THE POETICS OF RECIPROCAL OBLIGATION
We saw above, in a discussion of the first terminological intersection in the textually interested works of Catullus and Cicero, that in the period between the middle and late Republic otium emerged as an approbative term indicative of the time during which – thus our question when – a person might engage in textual activity. In the following pages, as we move to the question what, we shall consider the second terminological intersection between these two authors and their texts: the word by which each man chose to designate the physical products of their hours of otium, products that serve as an oti ratio, if one is needed (and for Cicero, it often was), and, even if one is not (and for Catullus, it is not), products that speak to the sense of otium as a time during which one might engage, of one's own will, in relationships of social and sociotextual obligation.
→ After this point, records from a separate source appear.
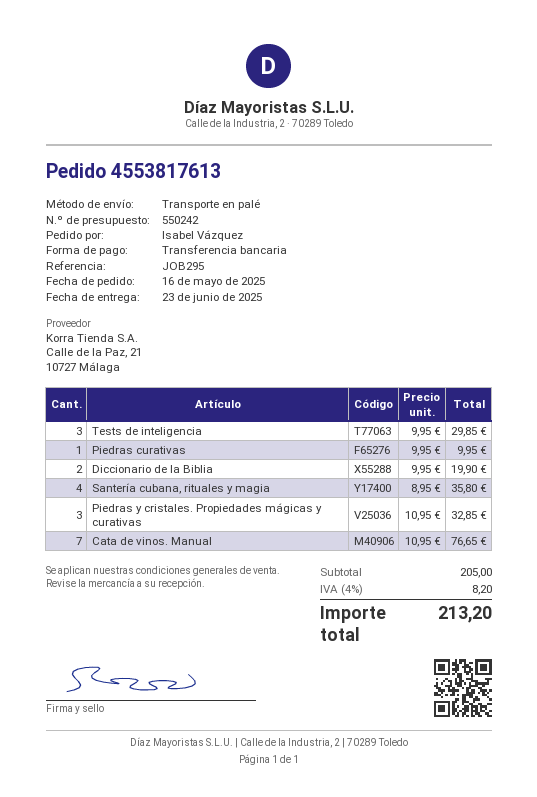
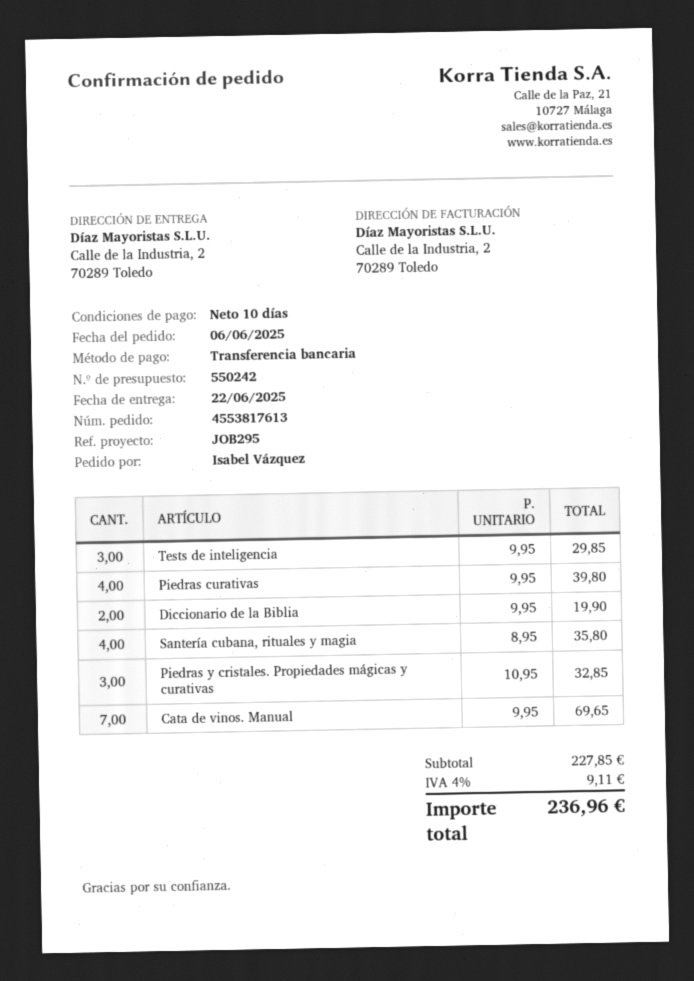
order date: 2025-05-16 -> 2025-06-06
delivery date: 2025-06-23 -> 2025-06-22
Piedras curativas: 1 x 9.95 = 9.95 -> 4 x 9.95 = 39.80
Cata de vinos. Manual: 7 x 10.95 = 76.65 -> 7 x 9.95 = 69.65
subtotal: 205.00 -> 227.85
tax: 4% = 8.20 -> 4% = 9.11
total: 213.20 -> 236.96

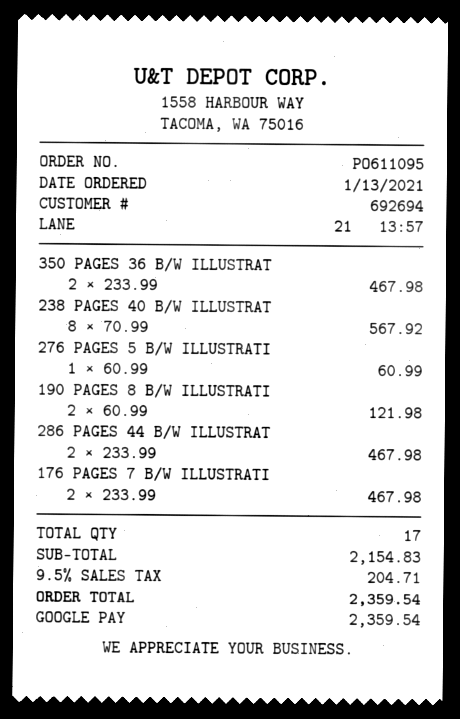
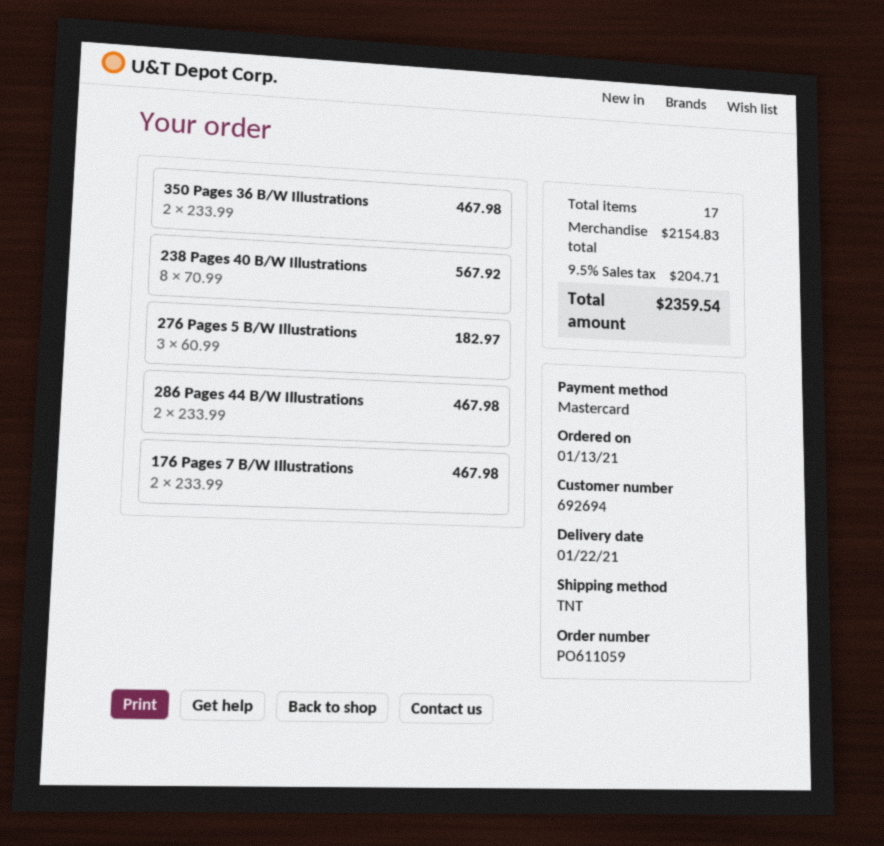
order number: PO611095 -> PO611059
payment method: Google Pay -> Mastercard
276 PAGES 5 B/W ILLUSTRATI: 1 x 60.99 = 60.99 -> 3 x 60.99 = 182.97
190 PAGES 8 B/W ILLUSTRATI: 2 x 60.99 = 121.98 -> none

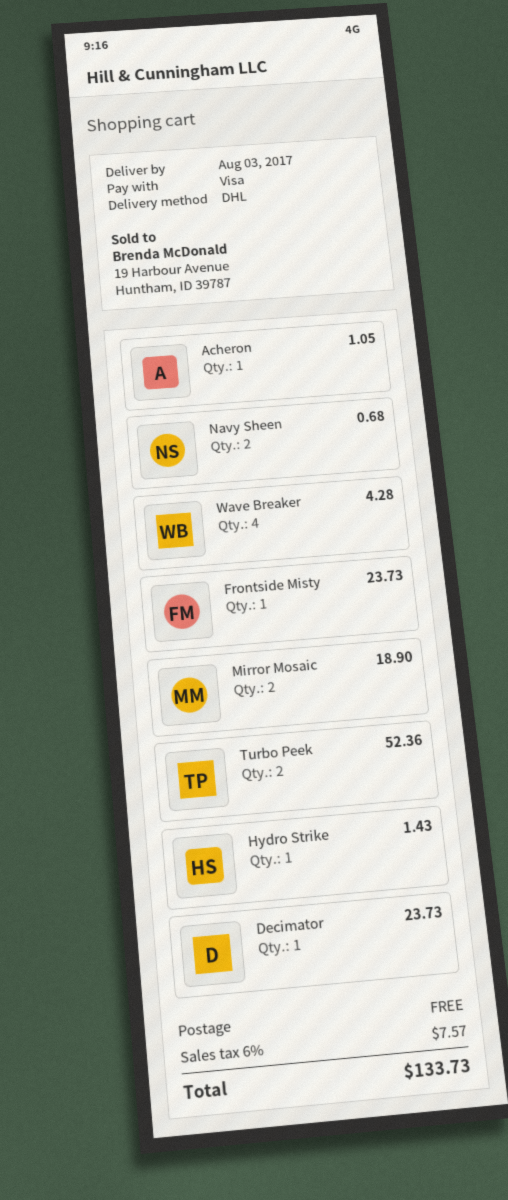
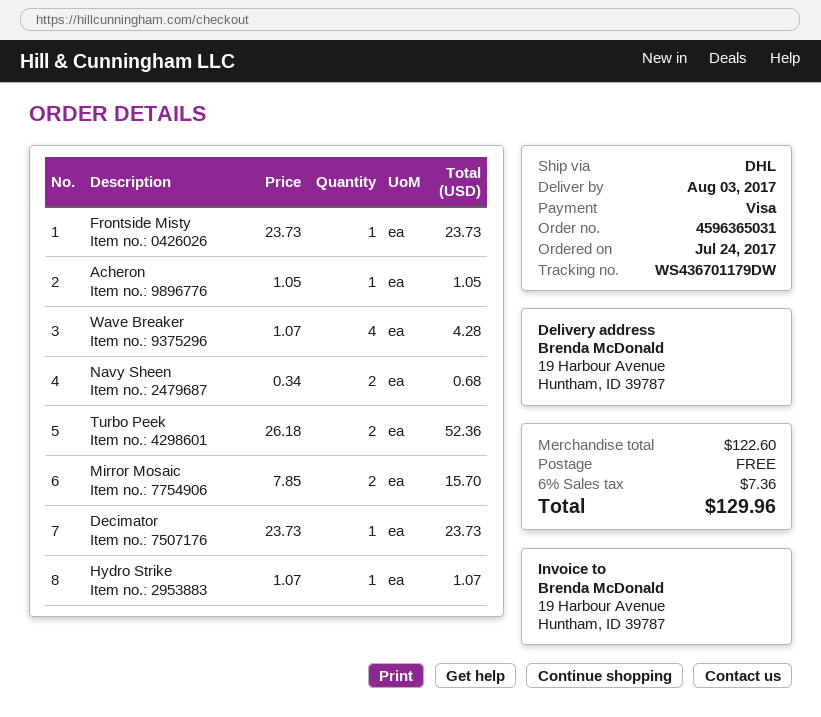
Mirror Mosaic: 2 for 18.90 -> 2 for 15.70
Hydro Strike: 1 for 1.43 -> 1 for 1.07
tax: 6% = 7.57 -> 6% = 7.36
total: 133.73 -> 129.96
In the following pages, I start with a quick survey of the archaic and classical Greek terms most commonly designative of gift-exchange objects, propose munus as the term used most habitually by Catullus and Cicero when designating the textual products of their exchanges, and consider briefly the use of munus by authors of New Comedy. I turn then to an analysis of the term in Catullus and Cicero, and suggest that these authors designate their dedicated texts as munera – and, as we saw with otium, they do so in surprisingly similar ways – in order to set off the textual gift as a distinctly singularized, “invaluable” object specific to the production of their patronal class.